In 2013, Zhao et al. (2013) used T + H to numerically simulate the gas production potential of a single vertical well gas hydrate reservoir in the Qilian Mountain permafrost zone of the Qinghai-Tibet Plateau with bottomhole pressures of 1, 1.5, and 2.5 MPa, respectively. The results suggest that lower production pressures may not be conducive to exploiting the gas production potential of hydrate reservoirs. Fan et al. (2013) utilized the HydrateResSim simulator to model a horizontal well for hydrate extraction under constant temperature and pressure reduction, defining three pressure scenarios to analyze heat injection efficiency and gas production rates. Results indicated that the hydrate gas production rate increased over time before stabilizing, with higher pressure reductions leading to increased production capacity. In 2017, Merey and Sinayuc et al. (2017) performed pressure reduction mining analyses on hydrate reservoirs of varying thicknesses using the HydrateResSim simulator for pressure reductions ranging from 2.0 to 6.0 MPa. Xia et al. (2019) introduced a novel depressurization mode with decreasing bottom-hole pressure in 2020, investigating its production characteristics numerically. They discovered that as the depressurization exponent decreased, gas production, dissociation, and the gas-to-water ratio all increased. Compared to the proposed depressurization model, the index for hydrate production at constant bottom-hole pressure was better; however, it resulted in higher energy consumption within the hydrate reservoir and more severe hydrate alteration. Therefore, a suitable depressurization exponent should be selected to achieve a balance between production and reservoir energy consumption during depressurization production.
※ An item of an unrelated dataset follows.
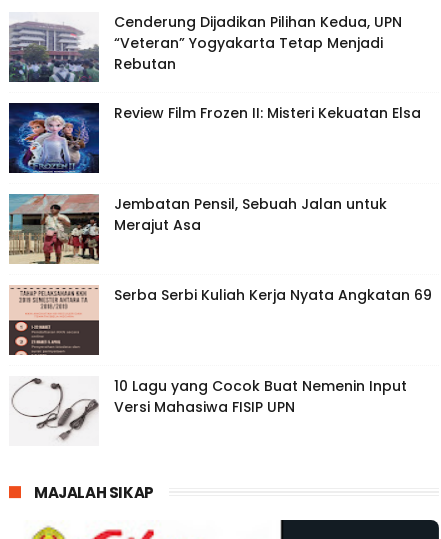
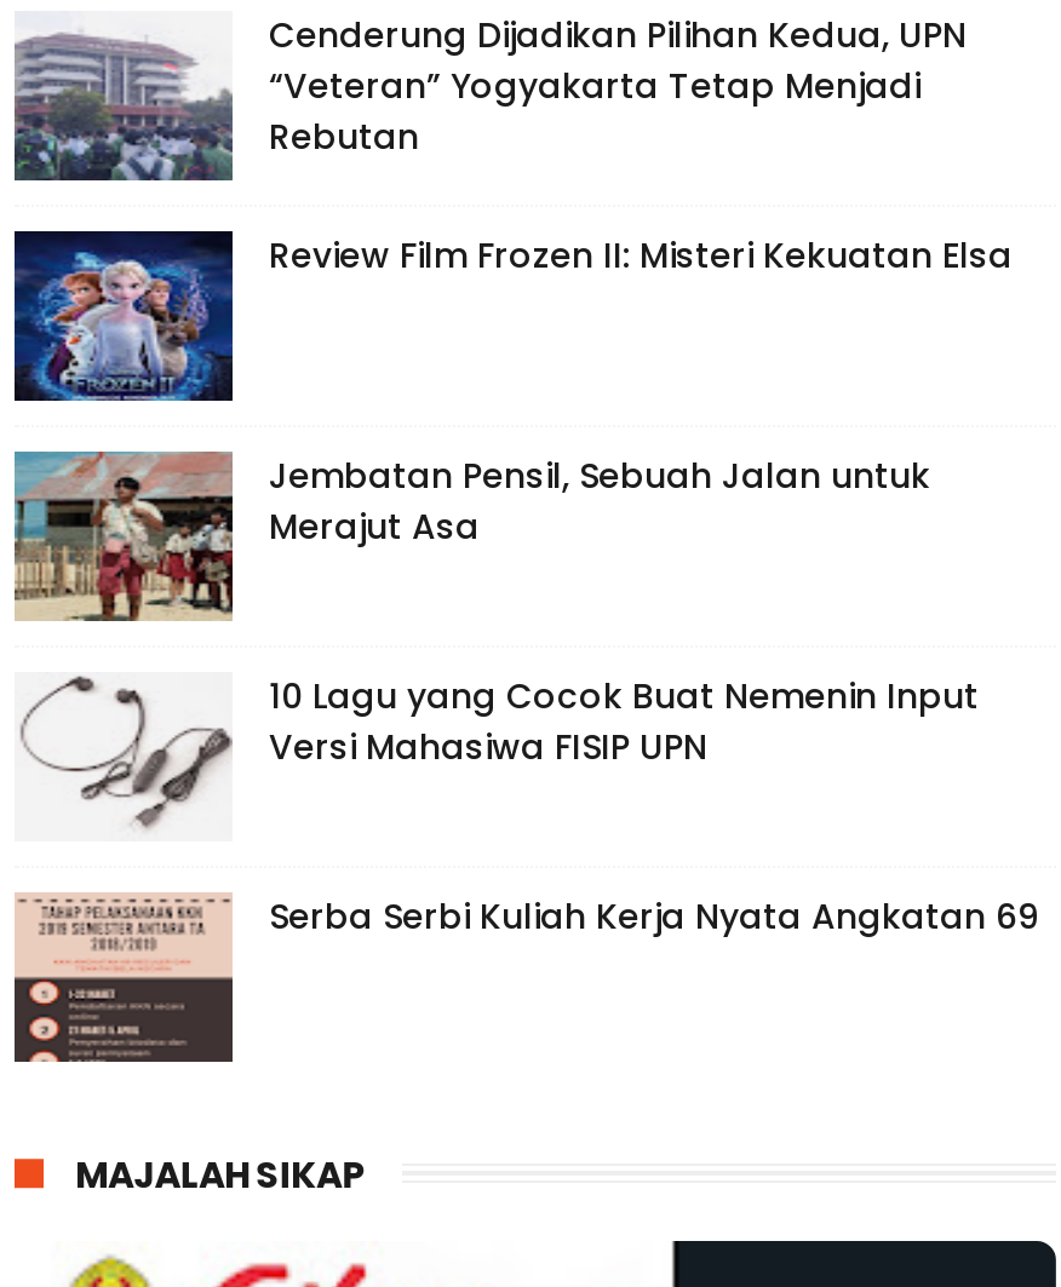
moved [9,285,432,356] -> [12,892,1039,1064]: [image] | Serba Serbi Kuliah Kerja Nyata Angkatan 69
moved [31,376,407,443] -> [68,671,979,834]: [image] | 10 Lagu yang Cocok Buat Nemenin Input | Versi Mahasiwa FISIP UPN

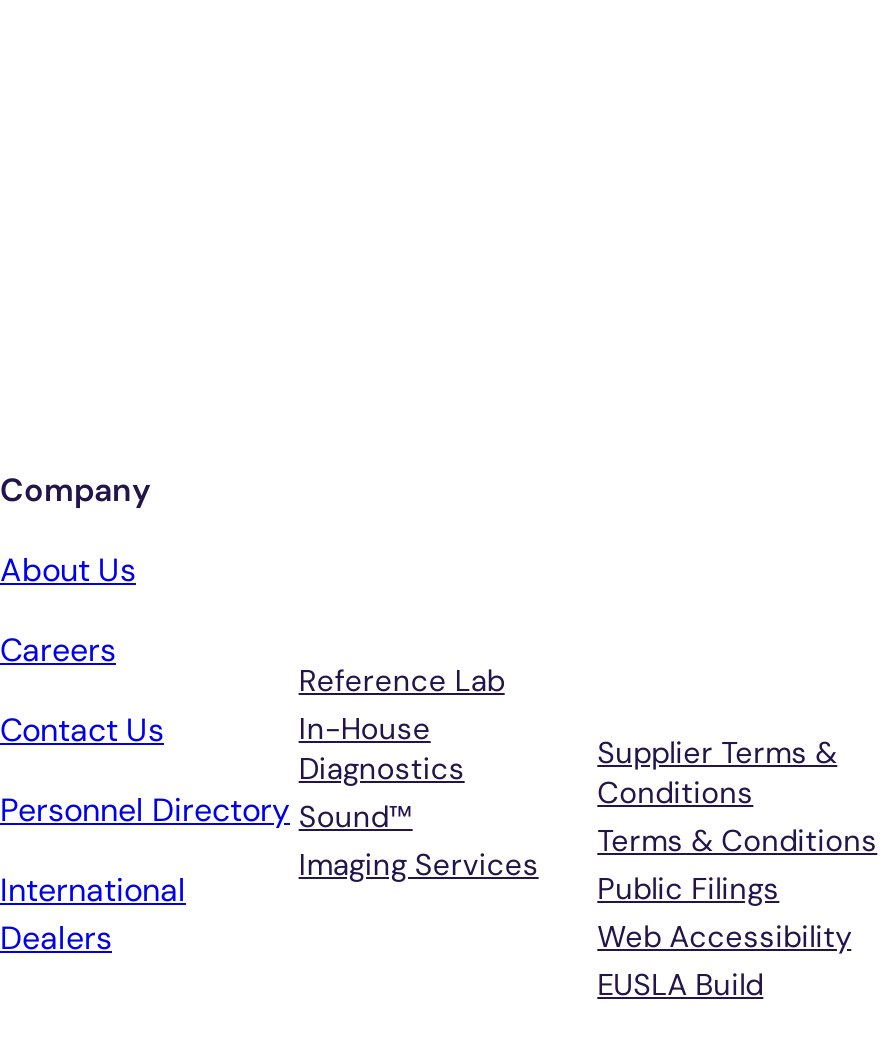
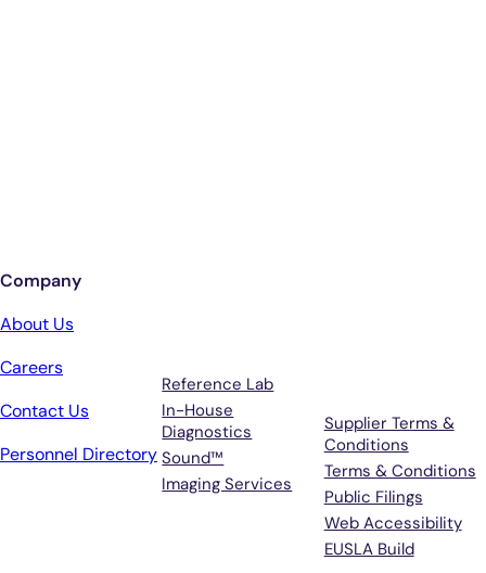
[0,869,186,959] International | Dealers -> none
In summary, despite numerous preliminary evaluations conducted on various well types, well spacings, and bottomhole pressures, systematic discussions on the impact of different production intervals on hydrate recovery rates, particularly for Type 1 hydrate reservoirs, remain scarce. This study not only updates the simulation benchmarks based on the latest trial production data but also systematically investigates the effects of distinct development intervals on the recovery rates of Type 1 hydrate reservoirs. Through a comparative analysis of two hydrate trial production campaigns conducted in the Shenhu area of the South China Sea in 2017 and 2020, this research, for the first time, elaborates on the specific impacts of well types and development intervals on the recovery rates of hydrates and free gas, which have often been overlooked in previous studies. Furthermore, we assess the influence of varying well spacings for vertical wells on production performance, offering fresh insights into optimizing well spacing designs. Unlike previous studies that primarily focused on geological factors, our research underscores the significance of development factors, such as well type selection and production strategies, in enhancing recovery rates, and it presents, for the first time, an Inflow Performance Relationship (IPR) curve for hydrate production. These novel findings provide vital engineering references for the development of hydrate reservoirs in the South China Sea and other maritime regions worldwide, particularly in implementing depressurization-based extraction projects.
2 Mathematical model
2.1 T + H code introduction
The TOUGH+HYDRATE code (T+H) was developed by the Lawrence Berkeley National Laboratory (LBNL) in the United States and has been extensively used internationally in the field of hydrates. T + H is a fully implicit compositional simulator that accounts for four phases (gas, water, ice, hydrate) as well as three components (CH4, H2O, NaCl), to simulate the decomposition and formation processes of hydrates under different exploitation modes, equilibrium conditions, and kinetic conditions. By solving the coupled mass-energy balance equations and satisfying Darcy’s law, T+H can simulate the coupled processes of phase transition, heat transfer, and multiphase flow during hydrate extraction in natural gas hydrate deposits (Moridis and Reagan, 2007b).
2.2 Model assumptions
The assumptions in this model are listed as follows (Moridis and Reagan, 2007b). 1) Hydrate is a single methane hydrate with a methane content of 100%. 2) Darcy’s law is valid in the simulated domain under the conditions of the study. 3) Neglecting the mechanical dispersion of dissolved gases and inhibitors in the aqueous phase during transport, disregarding molecular diffusion and hydrodynamic diffusion. 4) Dissolved salts do not precipitate as their concentration increases during water freezing. 5) The concentration of the dissolved inhibitors is such that it does not affect the thermophysical properties of the aqueous phase. 6) Inhibitors do not react with reservoir minerals. 7) The pressure P < 100 MPa (14,504 psi).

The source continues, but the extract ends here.